* _EXERCISE BRIEF_
The records should be restated exactly from their first line through the line with "Termo Acero Inoxidable" in it.

* _EXTRACTED ENTRIES_
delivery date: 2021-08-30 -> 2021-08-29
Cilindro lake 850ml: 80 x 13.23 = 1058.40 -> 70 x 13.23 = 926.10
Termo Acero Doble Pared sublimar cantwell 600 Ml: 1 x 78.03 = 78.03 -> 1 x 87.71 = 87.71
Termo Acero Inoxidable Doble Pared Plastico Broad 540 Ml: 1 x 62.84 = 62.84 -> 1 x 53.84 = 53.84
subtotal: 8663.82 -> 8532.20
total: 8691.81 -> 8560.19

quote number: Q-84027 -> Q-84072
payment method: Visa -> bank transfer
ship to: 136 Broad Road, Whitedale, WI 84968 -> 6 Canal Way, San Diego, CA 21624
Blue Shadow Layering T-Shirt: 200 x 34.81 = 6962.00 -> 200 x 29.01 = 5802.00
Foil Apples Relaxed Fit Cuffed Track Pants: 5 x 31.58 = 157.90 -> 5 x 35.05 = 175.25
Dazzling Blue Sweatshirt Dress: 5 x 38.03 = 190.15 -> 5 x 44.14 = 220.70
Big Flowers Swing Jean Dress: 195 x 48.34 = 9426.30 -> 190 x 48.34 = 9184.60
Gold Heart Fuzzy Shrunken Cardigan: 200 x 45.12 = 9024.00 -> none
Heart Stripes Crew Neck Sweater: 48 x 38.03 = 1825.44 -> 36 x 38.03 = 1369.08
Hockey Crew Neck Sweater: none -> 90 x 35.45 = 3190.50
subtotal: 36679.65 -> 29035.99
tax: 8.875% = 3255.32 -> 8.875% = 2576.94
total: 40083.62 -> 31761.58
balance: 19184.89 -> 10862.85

* _ANSWER TO THIS PROBLEM_
delivery date: 2021-08-30 -> 2021-08-29
Cilindro lake 850ml: 80 x 13.23 = 1058.40 -> 70 x 13.23 = 926.10
Termo Acero Doble Pared sublimar cantwell 600 Ml: 1 x 78.03 = 78.03 -> 1 x 87.71 = 87.71
Termo Acero Inoxidable Doble Pared Plastico Broad 540 Ml: 1 x 62.84 = 62.84 -> 1 x 53.84 = 53.84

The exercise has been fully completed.